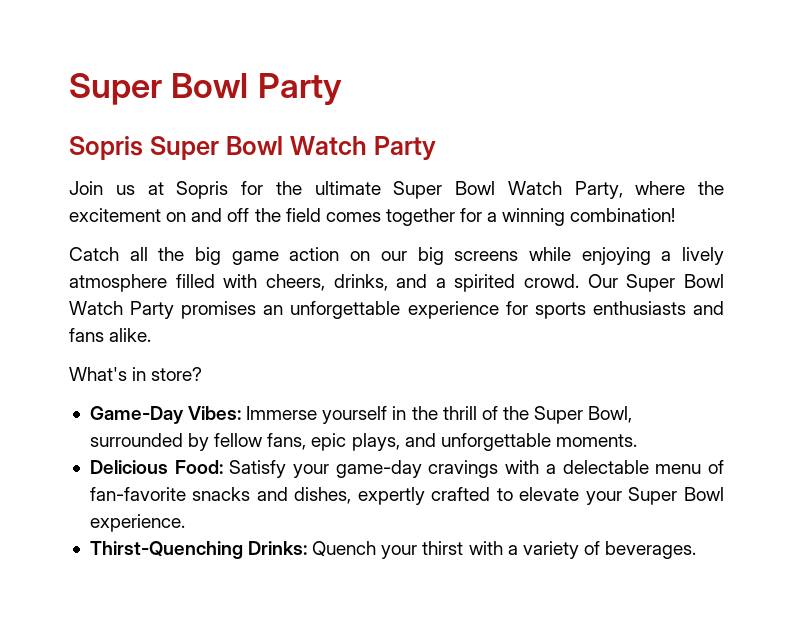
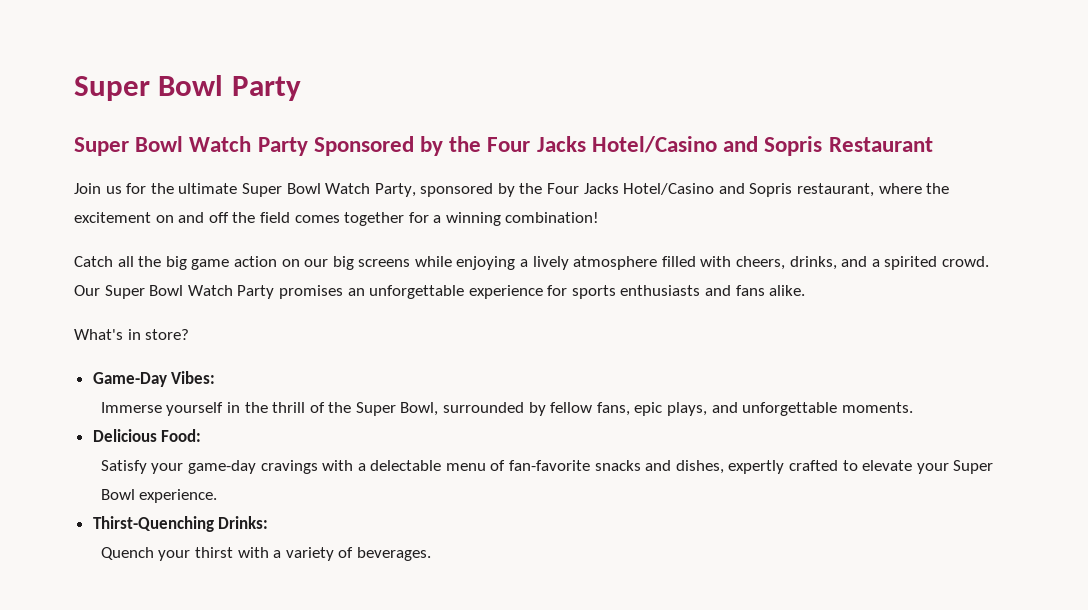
- Sopris Super Bowl Watch Party
+ Super Bowl Watch Party Sponsored by the Four Jacks Hotel/Casino and Sopris Restaurant
- Join us at Sopris for the ultimate Super Bowl Watch Party, where the excitement on and off the field comes together for a winning combination!
+ Join us for the ultimate Super Bowl Watch Party, sponsored by the Four Jacks Hotel/Casino and Sopris restaurant, where the excitement on and off the field comes together for a winning combination!
- Game-Day Vibes: Immerse yourself in the thrill of the Super Bowl, surrounded by fellow fans, epic plays, and unforgettable moments.
+ Game-Day Vibes:
+ Immerse yourself in the thrill of the Super Bowl, surrounded by fellow fans, epic plays, and unforgettable moments.
- Delicious Food: Satisfy your game-day cravings with a delectable menu of fan-favorite snacks and dishes, expertly crafted to elevate your Super Bowl experience.
+ Delicious Food:
+ Satisfy your game-day cravings with a delectable menu of fan-favorite snacks and dishes, expertly crafted to elevate your Super Bowl experience.
- Thirst-Quenching Drinks: Quench your thirst with a variety of beverages.
+ Thirst-Quenching Drinks:
+ Quench your thirst with a variety of beverages.

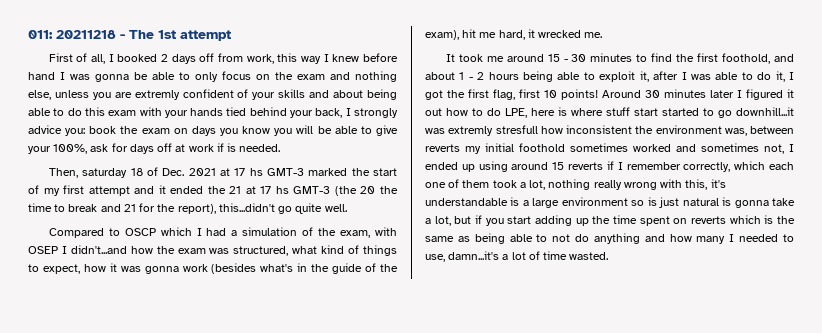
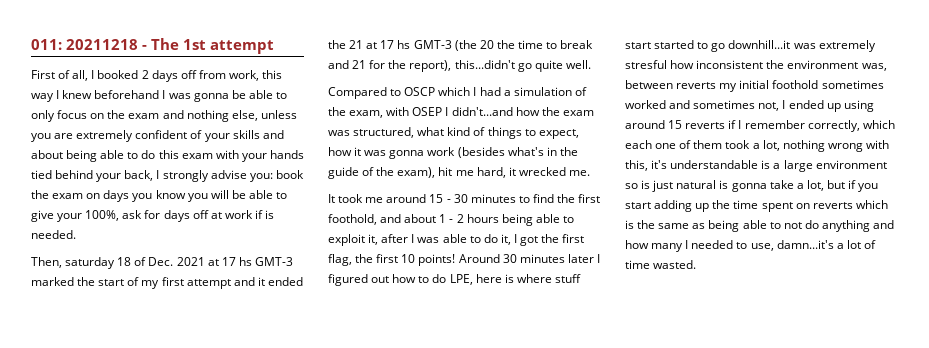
- First of all, I booked 2 days off from work, this way I knew before hand I was gonna be able to only focus on the exam and nothing else, unless you are extremly confident of your skills and about being able to do this exam with your hands tied behind your back, I strongly advice you:
+ First of all, I booked 2 days off from work, this way I knew beforehand I was gonna be able to only focus on the exam and nothing else, unless you are extremely confident of your skills and about being able to do this exam with your hands tied behind your back, I strongly advise you:
- It took me around 15 - 30 minutes to find the first foothold, and about 1 - 2 hours being able to exploit it, after I was able to do it, I got the first flag, first 10 points!
+ It took me around 15 - 30 minutes to find the first foothold, and about 1 - 2 hours being able to exploit it, after I was able to do it, I got the first flag, the first 10 points!
- Around 30 minutes later I figured it out how to do LPE, here is where stuff start started to go downhill...it was extremly stresfull how inconsistent the environment was, between reverts my initial foothold sometimes worked and sometimes not, I ended up using around 15 reverts if I remember correctly, which each one of them took a lot, nothing really wrong with this, it's understandable is a large environment so is just natural is gonna take a lot, but if you start adding up the time spent on reverts which is the same as being able to not do anything and how many I needed to use, damn...it's a lot of time wasted.
+ Around 30 minutes later I figured out how to do LPE, here is where stuff start started to go downhill...it was extremely stresful how inconsistent the environment was, between reverts my initial foothold sometimes worked and sometimes not, I ended up using around 15 reverts if I remember correctly, which each one of them took a lot, nothing wrong with this, it's understandable is a large environment so is just natural is gonna take a lot, but if you start adding up the time spent on reverts which is the same as being able to not do anything and how many I needed to use, damn...it's a lot of time wasted.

What to do - From the opening line of the entries, copy each line exactly until the line with "- Join us at", which is copied as well; leave out pictures.

Answer to this task -
- Sopris Super Bowl Watch Party
+ Super Bowl Watch Party Sponsored by the Four Jacks Hotel/Casino and Sopris Restaurant
- Join us at Sopris for the ultimate Super Bowl Watch Party, where the excitement on and off the field comes together for a winning combination!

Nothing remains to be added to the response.